One intervention often used to address physical impairments post stroke is an ankle–foot orthosis. Ankle–foot orthoses may improve walking speed, stride length, and gait pattern. However, effects on balance, crucial for safe ambulation, are thus far inconclusive. One aspect of balance shown to contribute to functional ability is self-efficacy. Self-efficacy, defined as the belief in one’s ability to succeed in particular situations, has been shown to be more strongly associated with activity and participation (as defined by the International Classification of Functioning, Disability, and Health) than physical performance measures of gait or balance.
We investigated whether self-efficacy, or balance confidence when referred to in the context of balance capabilities, is improved with ankle–foot orthosis use.
Repeated measures study design.
Balance confidence was measured using the Activities-specific Balance Confidence Scale in 15 persons with chronic poststroke hemiplegia, with and without their regular ankle–foot orthosis.

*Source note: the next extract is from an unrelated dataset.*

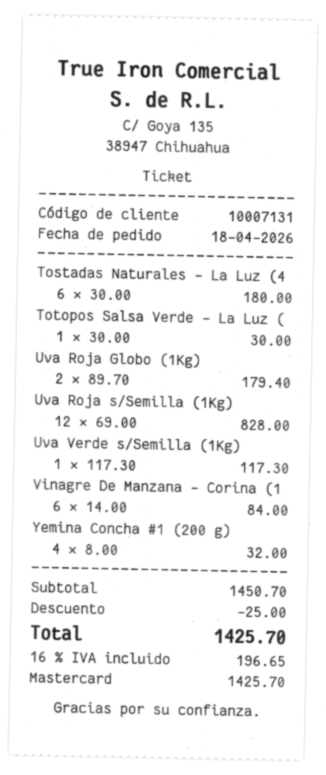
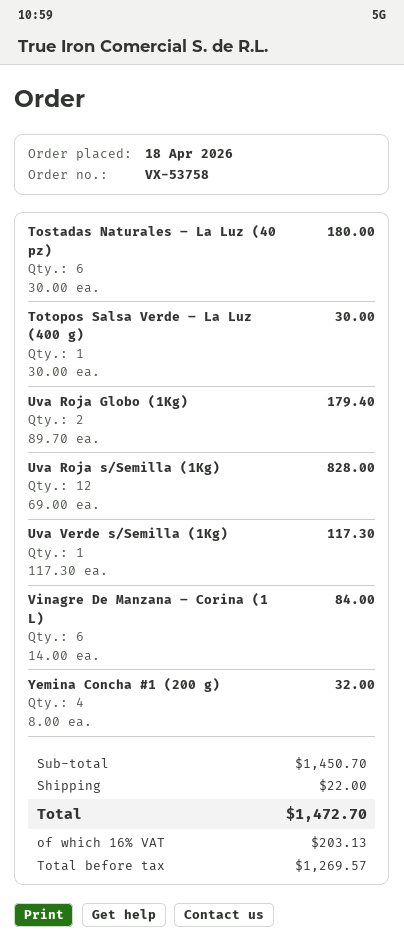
discount: 25.00 -> none
shipping: none -> 22.00
tax: 16% = 196.65 -> 16% = 203.13
total: 1425.70 -> 1472.70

Activities-specific Balance Confidence Scale scores were significantly higher ( p ≤ 0.01) for the ankle–foot orthosis condition compared to no ankle–foot orthosis.
One mechanism by which ankle–foot orthosis use may influence balance is improved balance confidence. Future work should explore the specific mechanisms underlying this improvement in self-efficacy.
Self-efficacy may be an important factor to consider when evaluating functioning post stroke. Rehabilitative interventions that improve balance confidence may help restore participation and overall functioning in pathological populations, particularly in the fall-prone poststroke population. Study results provide evidence for improvements in balance confidence with ankle–foot orthosis use.